═════ Exercise data

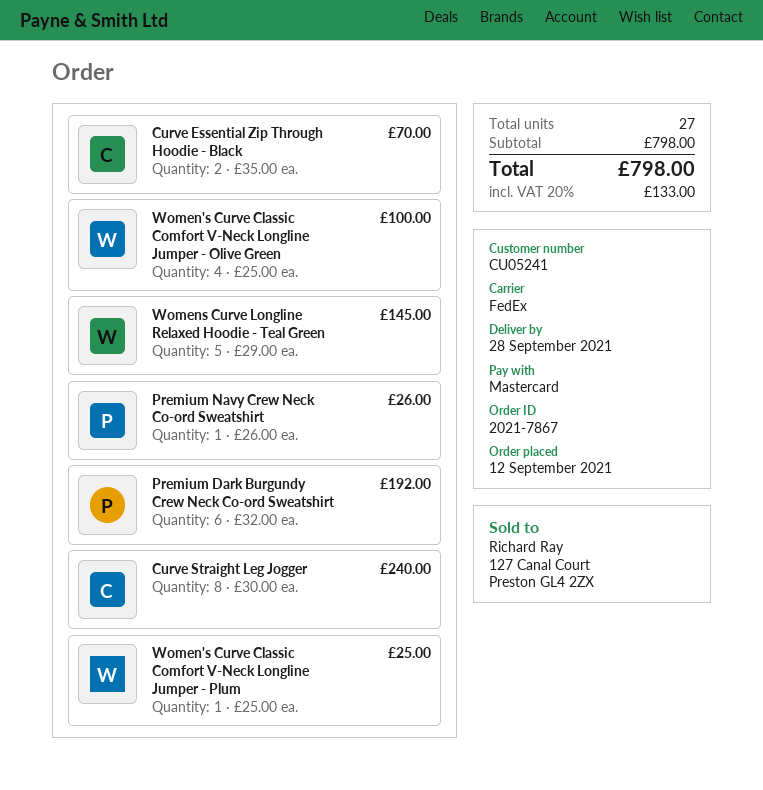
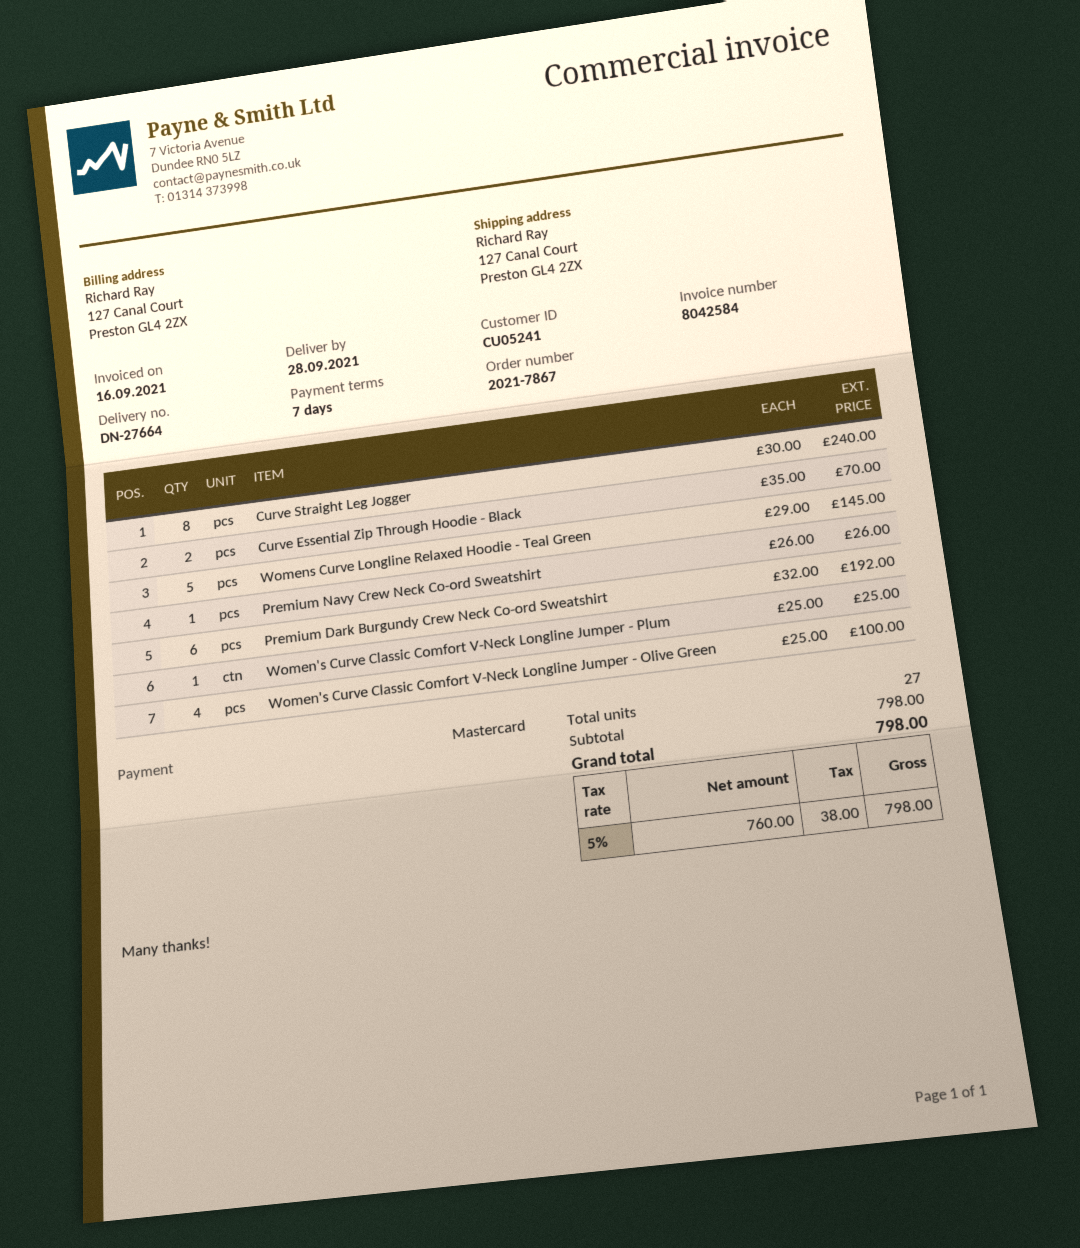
tax: 20% = 133.00 -> 5% = 38.00

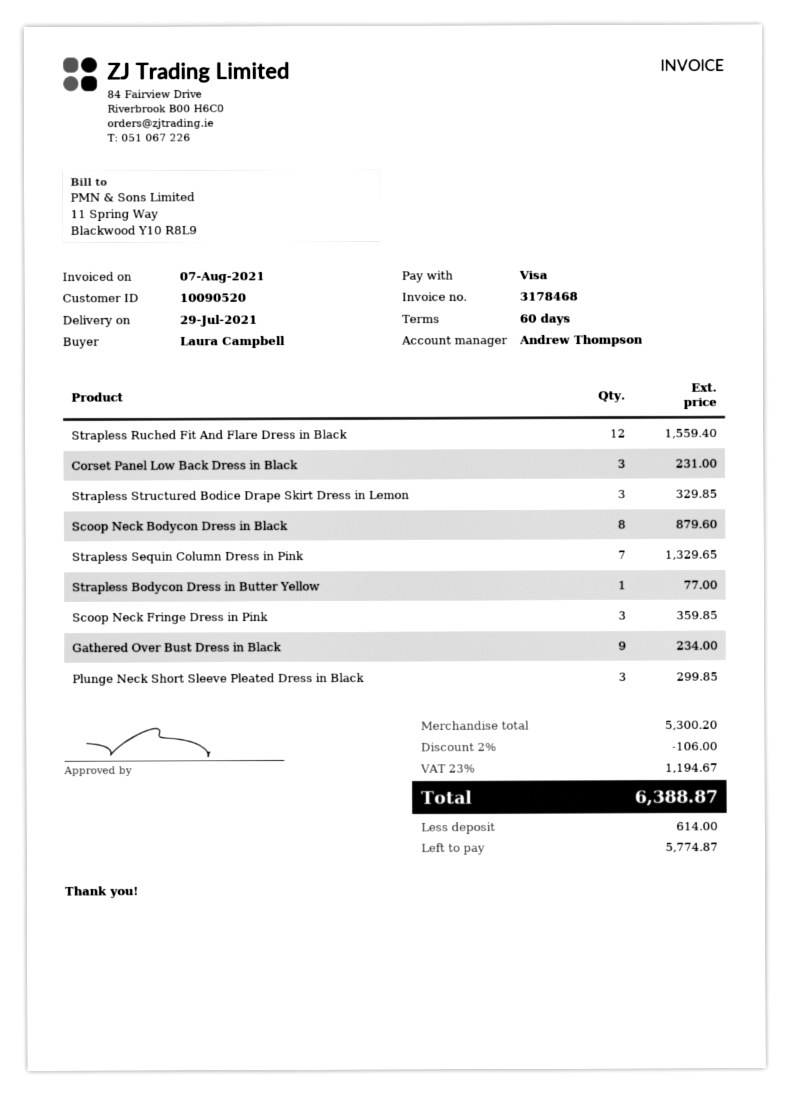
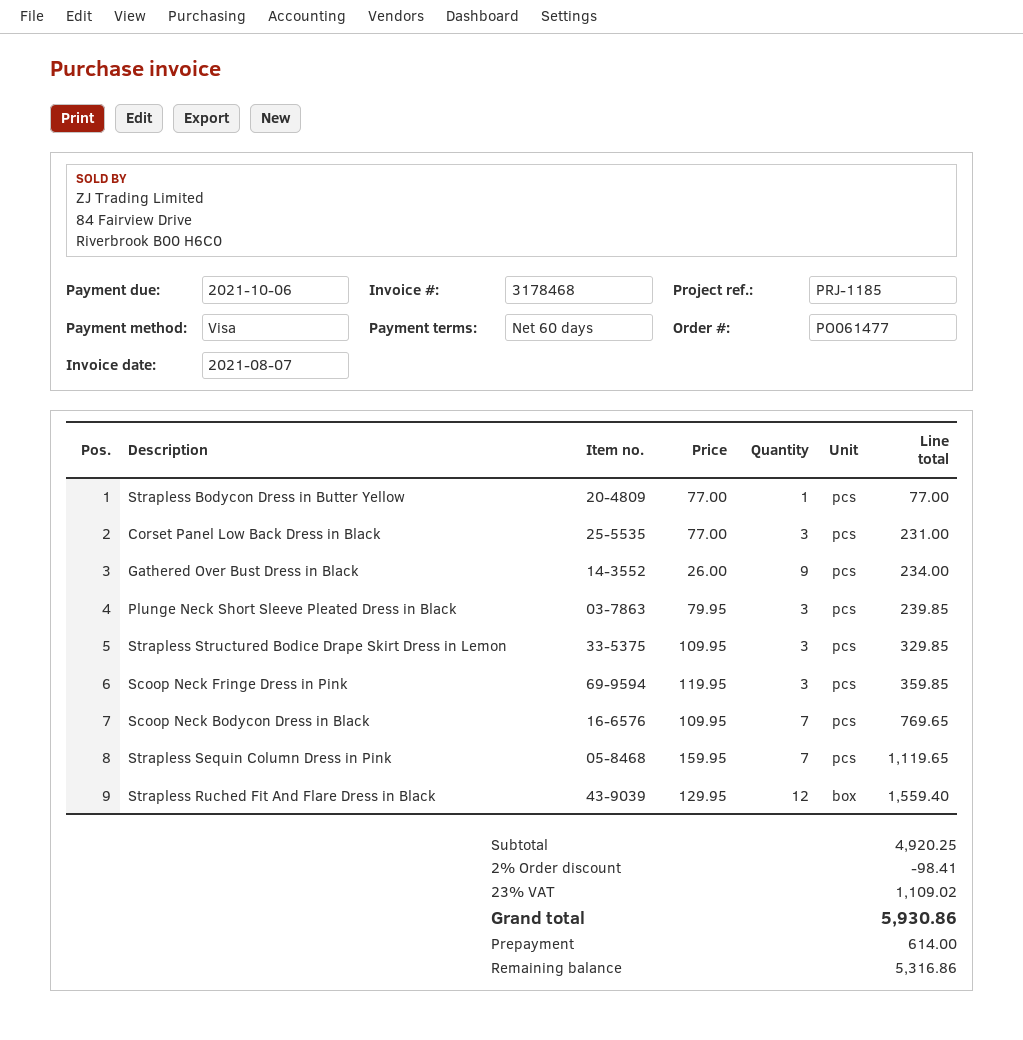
Scoop Neck Bodycon Dress in Black: 8 for 879.60 -> 7 for 769.65
Strapless Sequin Column Dress in Pink: 7 for 1329.65 -> 7 for 1119.65
Plunge Neck Short Sleeve Pleated Dress in Black: 3 for 299.85 -> 3 for 239.85
subtotal: 5300.20 -> 4920.25
discount: 2% = 106.00 -> 2% = 98.41
tax: 23% = 1194.67 -> 23% = 1109.02
total: 6388.87 -> 5930.86
balance: 5774.87 -> 5316.86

══════════

#### Work request:
State how many lines in the records above contain the word "Neck". Write the number alone.

#### Expected answer:
2